When Long John awoke on this particular day, he was shocked to find the clock outside the grocery store to be almost noon. Every day he expected to be, and usually was, woken by the early traffic at six or seven in the morning, when people left for work and school. Even at the weekends this used to happen, sometimes even earlier than the rest of the week. But now, this Wednesday, there was no traffic. Long John stepped out into the empty streets, his mind felt clear after all the rest, but his stomach felt even emptier than normal, so he decided to go into the store to check for outdated food again. It usually took him ten or fifteen minutes to find something suitable, but sometimes he put some things aside if he found too much of it, or more outdated stuff than he could eat in a single day. He'd done this the day before, and so he knew exactly where he was going.
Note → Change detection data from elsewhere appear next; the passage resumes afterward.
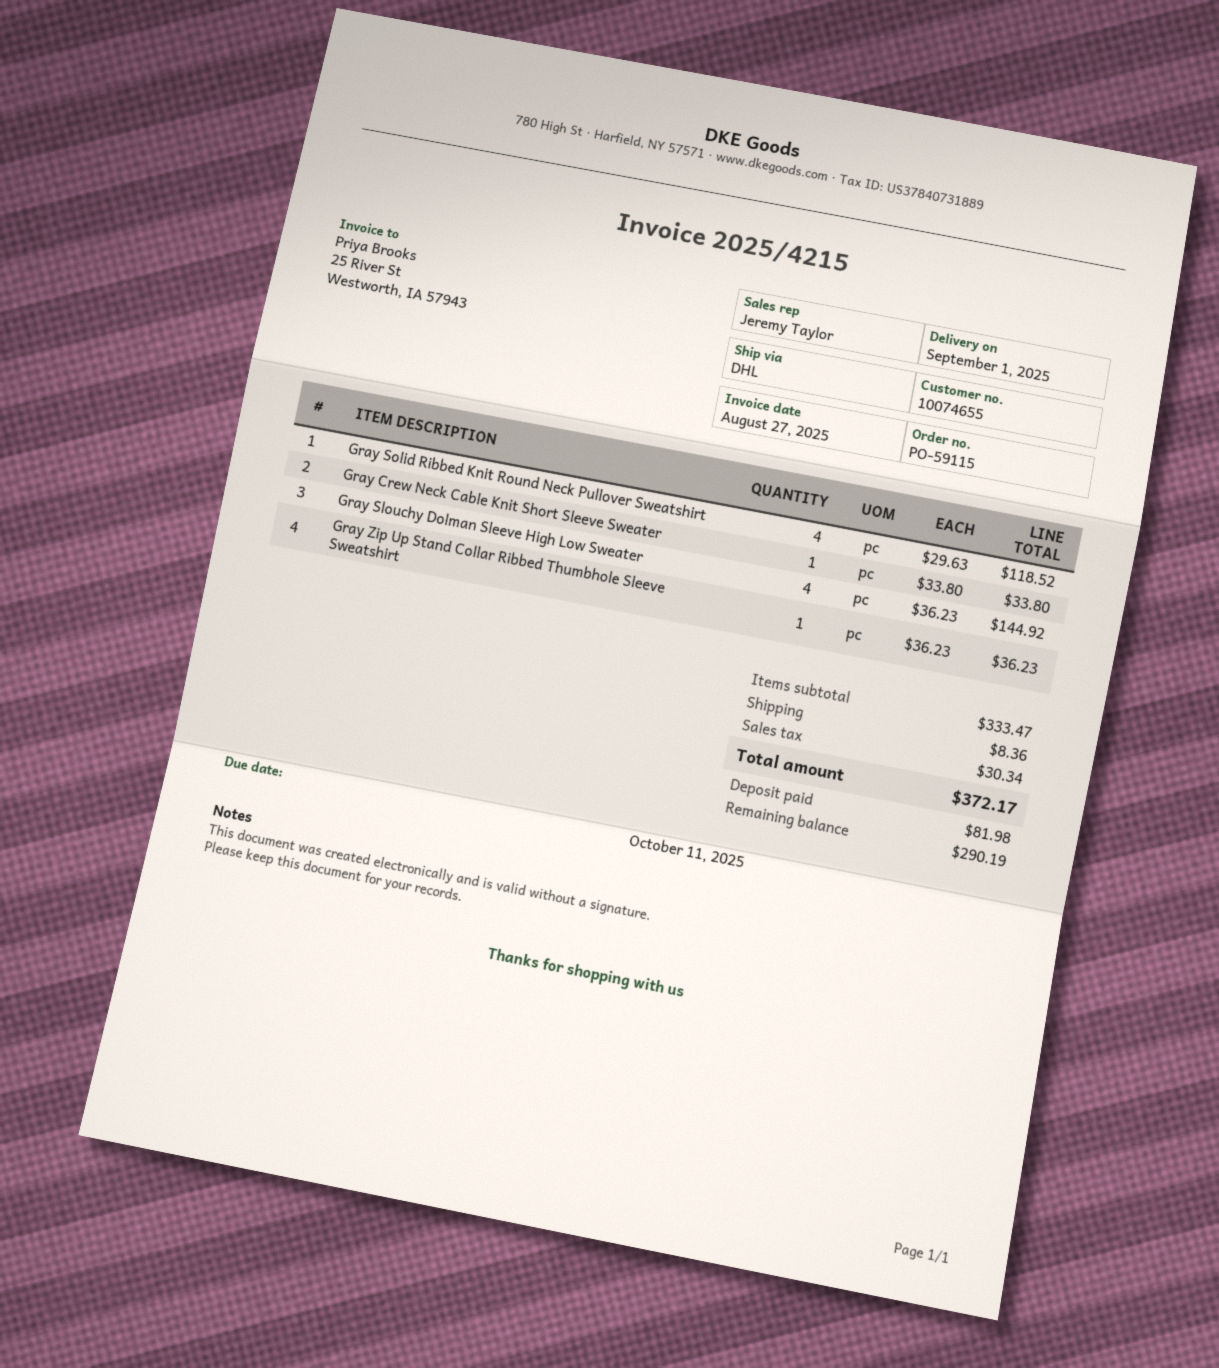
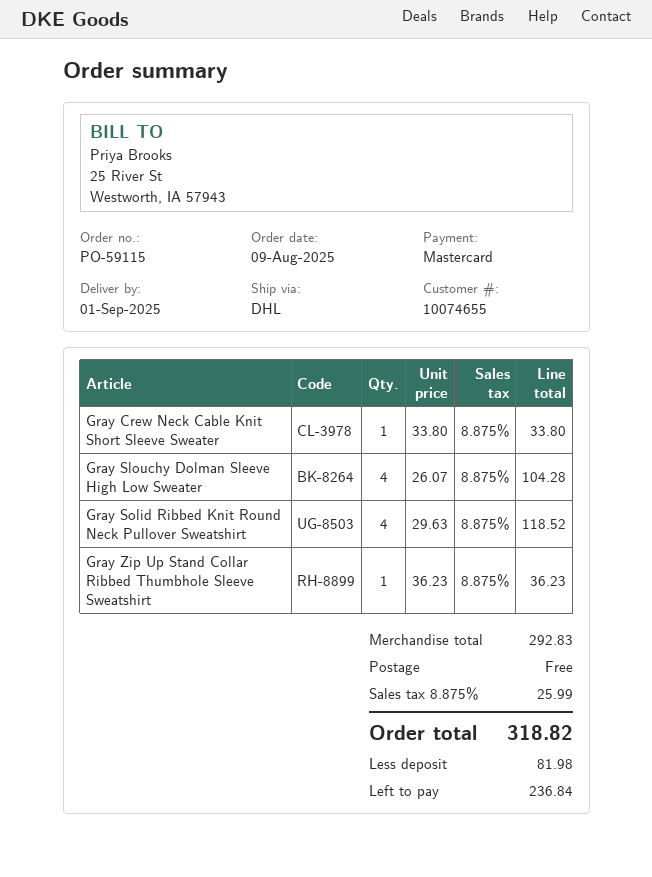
Gray Slouchy Dolman Sleeve High Low Sweater: 4 x 36.23 = 144.92 -> 4 x 26.07 = 104.28
subtotal: 333.47 -> 292.83
shipping: 8.36 -> 0.00
tax: 30.34 -> 25.99
total: 372.17 -> 318.82
balance: 290.19 -> 236.84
He just walked on in, didn't pay too much attention to the three people he could see in the corner of his eye, and then picked up a box of crackers and a bottle of beer that had both passed their expiration date earlier that week. He'd hidden them both under a particular bag of vegetables that were rarely ever touched, and that even he didn't bother take for his own dinner, but rather bring outside to give his friends on the rare occasion when any of these extraordinarily long lasting bags would reach the date of their expiration. Now that he had his food, he felt ready to face the day, and turned around to walk on out again.2

Upon turning around, Long John came to think about the lack of traffic, and it was only then that he noticed the fact that there were no-one behind the counter, and that the only three customers he'd seen hadn't moved since he'd walked in. He walked over to the closest of them, a woman dressed in a large fur coat, a local rich lady that he'd often seen around, as her son went to school just a block away from the store. She was facing away from him, so when his attention-seeking coughs didn't make her turn around, he lay his hand upon her shoulder and turned her around.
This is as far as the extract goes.